→ Task goal
From the line containing "on server end." down to the line containing "2.optimised quality video and voice calls" in the records below, reproduce every line exactly, ends included, and omit all others.

→ Dataset content
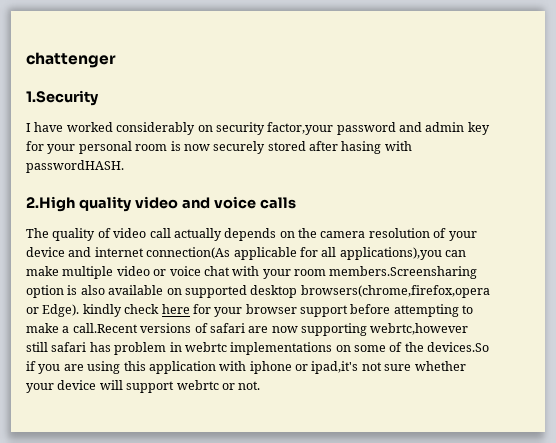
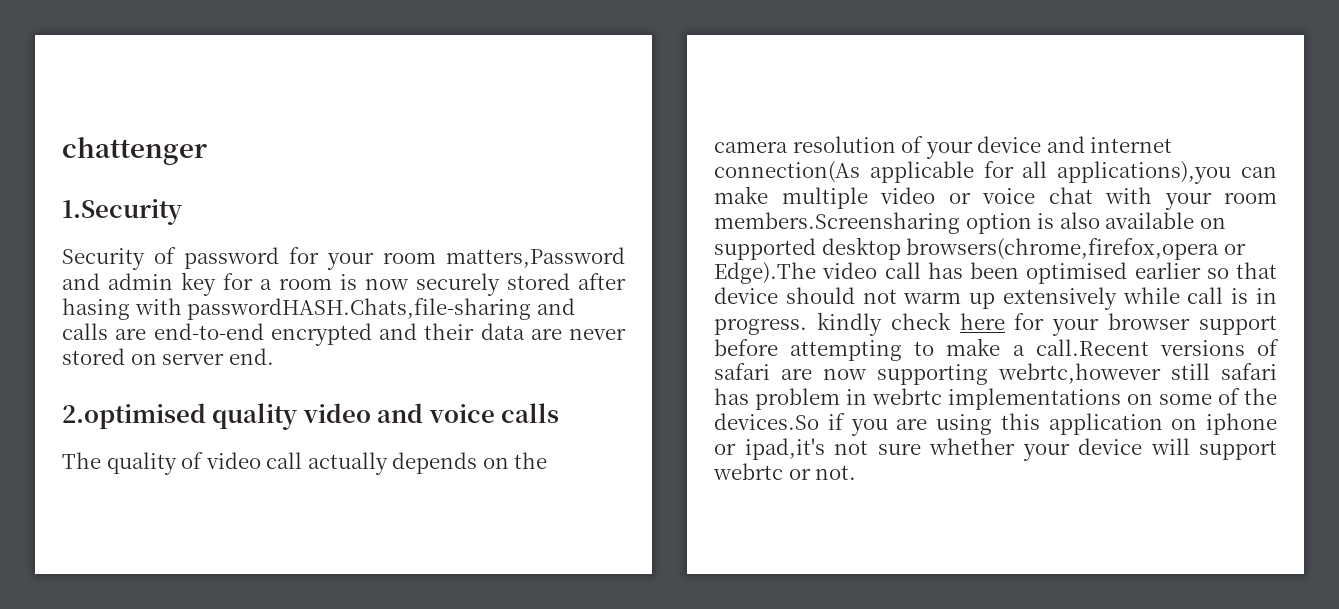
- I have worked considerably on security factor,your password and admin key for your personal room is now securely stored after hasing with passwordHASH.
- 2.High quality video and voice calls
+ Security of password for your room matters,Password and admin key for a room is now securely stored after hasing with passwordHASH.Chats,file-sharing and calls are end-to-end encrypted and their data are never stored on server end.
+ 2.optimised quality video and voice calls
- The quality of video call actually depends on the camera resolution of your device and internet connection(As applicable for all applications),you can make multiple video or voice chat with your room members.Screensharing option is also available on supported desktop browsers(chrome,firefox,opera or Edge). kindly check here for your browser support before attempting to make a call.Recent versions of safari are now supporting webrtc,however still safari has problem in webrtc implementations on some of the devices.So if you are using this application with iphone or ipad,it's not sure whether your device will support webrtc or not.
+ The quality of video call actually depends on the camera resolution of your device and internet connection(As applicable for all applications),you can make multiple video or voice chat with your room members.Screensharing option is also available on supported desktop browsers(chrome,firefox,opera or Edge).The video call has been optimised earlier so that device should not warm up extensively while call is in progress. kindly check here for your browser support before attempting to make a call.Recent versions of safari are now supporting webrtc,however still safari has problem in webrtc implementations on some of the devices.So if you are using this application on iphone or ipad,it's not sure whether your device will support webrtc or not.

→ Response area
+ Security of password for your room matters,Password and admin key for a room is now securely stored after hasing with passwordHASH.Chats,file-sharing and calls are end-to-end encrypted and their data are never stored on server end.
+ 2.optimised quality video and voice calls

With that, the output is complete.